Open euklid opened 7 years ago

euklid commented 7 years ago

also used the definition of the VL_INLINE macro from http://www.vlfeat.org/api/portability.html#host-compiler-other

also, see #27

patrikhuber commented 7 years ago

Looks good to me, thank you!

One small question: Is now not VL_INLINE (meaning static __inline) used in hog.c, while for the same functions in hog.h, inline is used?

euklid commented 7 years ago

It's the other way round: VL_INLINE in hog.h and inline for hog.c.

Since it should be a header-only style library, the hog.c file is included at the end of the hog.h header.

According to https://stackoverflow.com/questions/7762731/whats-the-difference-between-static-and-static-inline-function , the static qualifies the affected functions to only be callable within the translation unit they are included in. Since the library is header only, they will be callable in any translation unit that will include the hog.h and because of the inline there won't be any problems with the ODR. IMHO, I don't see any problems with how it is now.

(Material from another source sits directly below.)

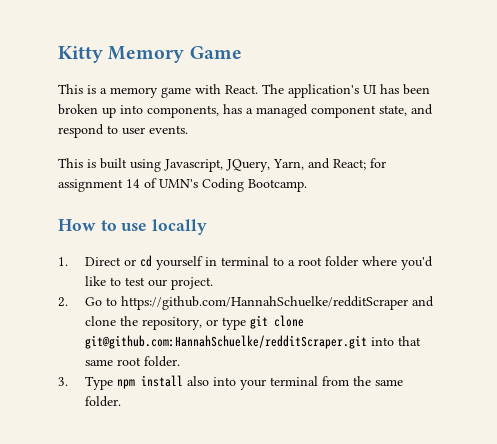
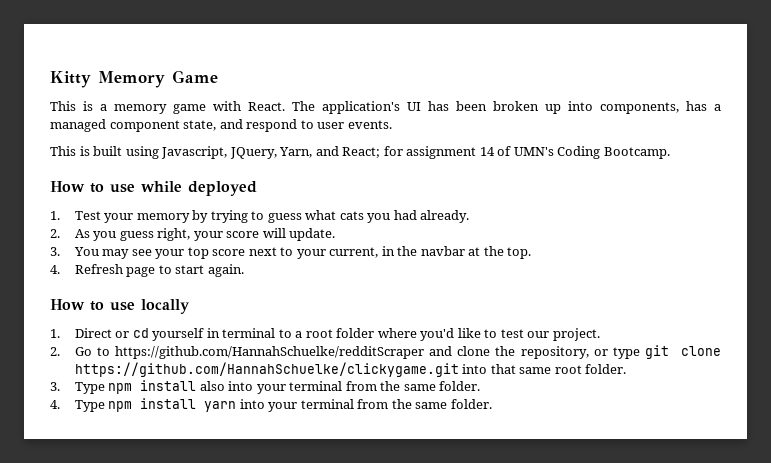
(307, 185) none -> [50,181,257,196] [50,210,470,223] [50,228,336,241] [50,246,532,259] [50,264,244,277] // How to use while deployed // 1. Test your memory by trying to guess what cats you had already. // 2. As you guess right, your score will update. // 3. You may see your top score next to your current, in the navbar at the top. // 4. Refresh page to start again.
[85,335,368,349] git@github.com:HannahSchuelke/redditScraper.git -> [74,362,459,377] https://github.com/HannahSchuelke/clickygame.git
(122, 401) none -> [50,398,492,412] // 4. Type npm install yarn into your terminal from the same folder.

Keeping in mind that this is actually part of the bigger VLFeat library, there it was probably a good idea to keep some functions static inline in the header. I would guess, they wanted to avoid any linker errors within the VLFeat library and thus used some convenience functions as static inline when creating the several translation units of the different parts of the library. Probably, because there are no namespaces in C and using static seems to bea a way to avoid double definitions when linking. But this is only my guess. (My pure C is a bit rusty...)

euklid commented 7 years ago

@patrikhuber what are your thoughts?